Resume. The problem of the representation of the beginning of XX century revolutions in the Soviet cinema. It is noted that the creation of the image of the revolution as an event, contrary to the actual events of the revolution. The internal logic of the events of the revolution led to the denial of self and the creation of the assigned events, mythological base of the order and the state.
Ключевые слова: революция, кинематограф, событие, миф, история. Key words: revolution, film, event, myth, history.
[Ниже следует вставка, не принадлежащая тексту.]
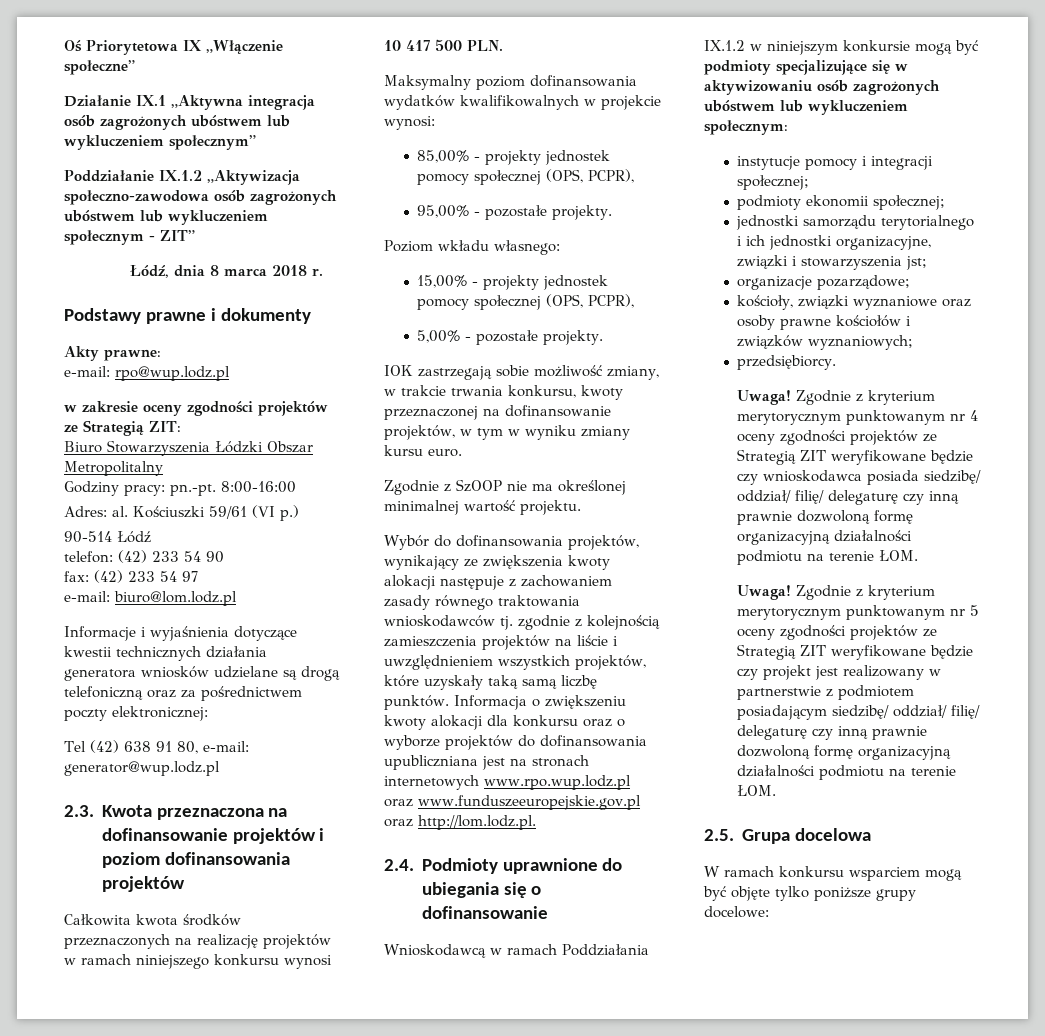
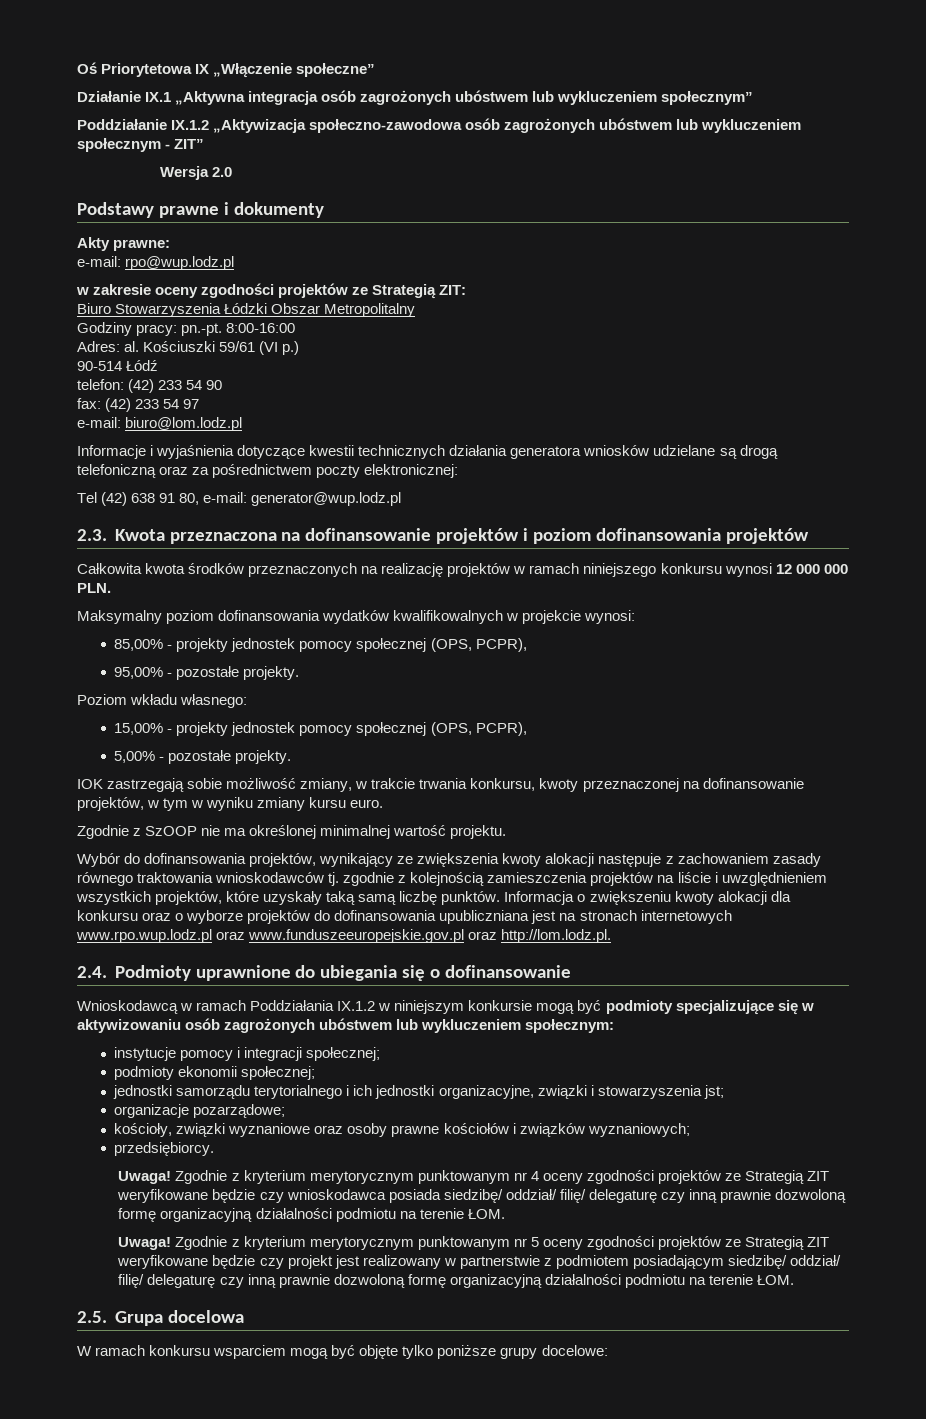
- Łódź, dnia 8 marca 2018 r.
+ Wersja 2.0
- Całkowita kwota środków przeznaczonych na realizację projektów w ramach niniejszego konkursu wynosi 10 417 500 PLN.
+ Całkowita kwota środków przeznaczonych na realizację projektów w ramach niniejszego konkursu wynosi 12 000 000 PLN.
В гуманитарной мысли мало столь актуальных и привлекательных проблем как революция. Недавние события на постсоветском пространстве и революции в странах Азии и Африки тому свидетельство. Всем известная фраза о бродящем по Европе призраке изменила географию, но не отменила жесткой альтернативы между реформой и революцией. Революция как возможность, идея, по-прежнему номинируется как угроза. Так в нашей стране травматичный опыт революции начала XX века уступил место столь же болезненному опыту 90-х, которые по масштабу изменений также можно считать революцией (или контрреволюцией). В Европе революция 1968 года во Франции отправной пункт для творчества многих философов, подобных М. Фуко.
Культура постмодерна упорно и методично пытается совладать с революцией, присваивая ее символы и конвертируя их в продаваемые бренды (образ Че Гевары только один из наиболее известных в этом ряду). Но сколь бы критически мы не воспринимали происходящее с революцией как идеей или явлением в наши дни, одно остается неизменным - рассматривать революцию вне контекста ее репрезентации сегодня нельзя. Опосредованность нашего восприятия происходящего сейчас массме-диа, признание симулятивности реальности или таковой возможности, а также исследования дискурсивной природы властных отношений убеждают в этом.
Не меньшую актуальность содержит в себе и третий элемент избранной нами темы - человек, который, наряду с проблемой революции и репрезентации, предмет пристального внимания современной науки и философии. В пространстве сопряженности указанных проблем находятся важнейшие дилеммы соотношения человека и власти, легитимности и насилия в революции, субъективации и репрезентации революции, которые обуславливают наш интерес к теме репрезентации революции в советском кинематографе 20 - 30-х гг. XX века и ее антропологического измерения. Тем более этот интерес подогревается столетием русских революций, когда символичность даты сама подталкивает к анализу под лозунгом переосмысления. И здесь встает довольно интересный вопрос о том, как нам доступна «революция» в своей исходной избыточности, если не в кинематографе, экранных образах, переживание которых и дает нам некоторый опыт (остережемся называть его опытом революции).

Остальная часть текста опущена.